Par rapport à l'écriture spatiale on a là une multitude
de possibilités, de terrains d'expériences (dans tous les
sens) et c'est bien évidemment la mobilité du public, plus
ou moins orientée, qui va imposer (et permettre) des recherches
originales. Car il ne s'agit nullement d'une formule mineure, bien au
contraire puisqu'elle représente un terrain d'expérience
d'une richesse exceptionnelle; et si l'acousma n'est plus expérience
quelque part...
d) Le
concert
Le concert traditionnel, manifestation généralement unique
et objet d'un rassemblement important, synchronisé et ritualisé
(applaudissements…) bénéficie de l'habitude et du respect
dus à son passé prestigieux [quatre siècles en Europe].
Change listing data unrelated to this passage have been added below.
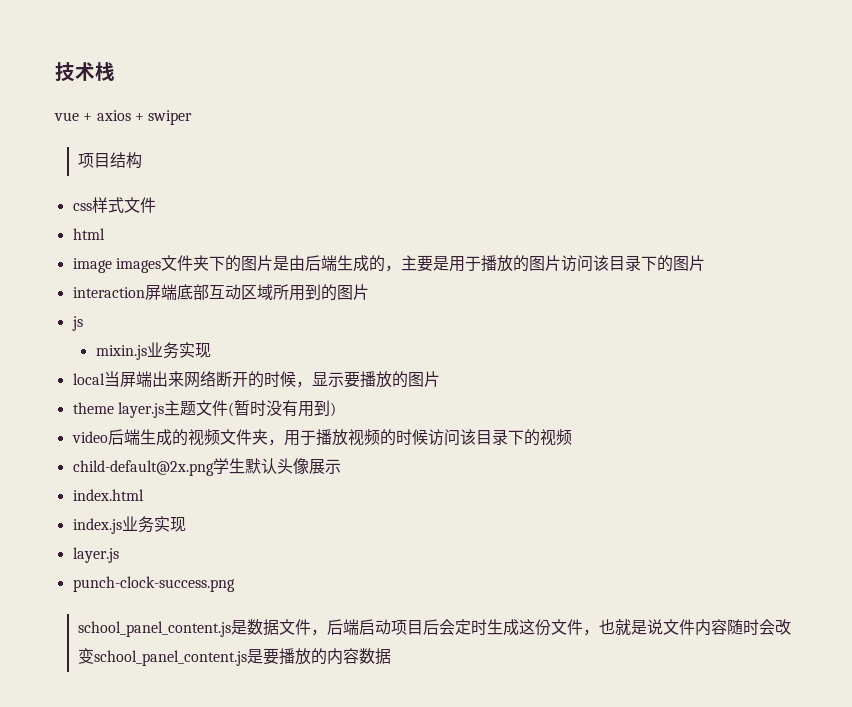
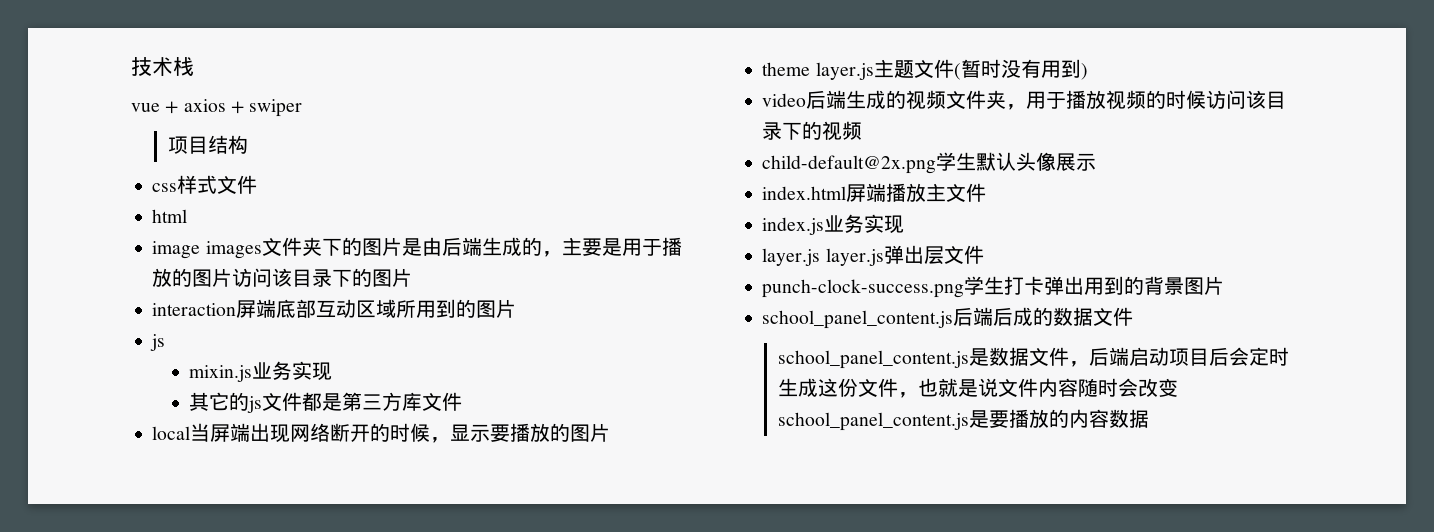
+ 其它的js文件都是第三方库文件
- local当屏端出来网络断开的时候，显示要播放的图片
+ local当屏端出现网络断开的时候，显示要播放的图片
- index.html
+ index.html屏端播放主文件
  index.js业务实现
- layer.js
- punch-clock-success.png
+ layer.js layer.js弹出层文件
+ punch-clock-success.png学生打卡弹出用到的背景图片
+ school_panel_content.js后端后成的数据文件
Il est aussi associé à la notion de spectacle, sinon de
"rencontre".
L'acousma ne présente pas des individus de chair et d'os mais des
images de sons, des simulations de réalités: quelle différence!
Si spectacle il y a (et il y a!), celui-ci ne se situe donc pas du tout
au même niveau que l'autre car les auditeurs ne pouvant plus s'extérioriser
vers l'interprète, ce sont les êtres sonores, les "acousmêtres",
qui vont venir à eux, au-dedans, du moins si on leur donne les
conditions favorables pour les y laisser entrer...
Malgré tout, si je dois reconnaître la légitimité
d'un interprète (tout en trouvant que le concert n'est guère
adéquat à l'acousma, n'étant qu'une formule empruntée
à une tradition c'est bien ici. Trois siècles ont fini par
légitimer le seul art sonore d'avant l'acousma -la musique- et
il est encore difficile d'échapper à son aura.
Dans ce cas autant jouer le jeu, et la diffusion manuelle, avec le mystère
qui l'entoure mérite bien une petite mise en scène.
Tant qu'on laissera croire au public qu'il vient assister à un
concert de musique il faudra bien assumer.
Contrairement
à la séance qui constituerait le moyen standard et divers
de diffusion en public, le concert devrait être au contraire quelque
chose d'exceptionnel, que ça mérite au-moins de demander
à deux cents (par exemple) personnes de venir toutes en même
temps assister à une représentation acousmatique. Et le
programme, plutôt qu'un collage conjoncturel d'oeuvres n'ayant rien
à faire entre elles, assumer cette gageure...
e) Quelques
problèmes types
Une des difficultés de programmation des œuvres multiphoniques
tient dans la non-standardisation (nécessaire) des implantations
et du routage liée au manque de souplesse de la connectique des
systèmes de diffusion courants (pas de matriçage, ou pas
sur suffisamment d'entrées par exemple).
Cela ne pose problème que dans le cas de programmation du genre
concert ou on enchaîne des œuvres relativement courtes différentes.
Le principe des séances peut y apporter une réponse (les
installations ne sont, par définition, pas touchées par
cette question).
Une autre réponse possible, et déjà proposée
çà et là, c'est la préexistence d'un dispositif
particulier en fonction duquel les œuvres seront réalisées.
Principe séduisant s'il est multiplié avec des propositions
différentes. Sinon, encore une fois, risque de sclérose…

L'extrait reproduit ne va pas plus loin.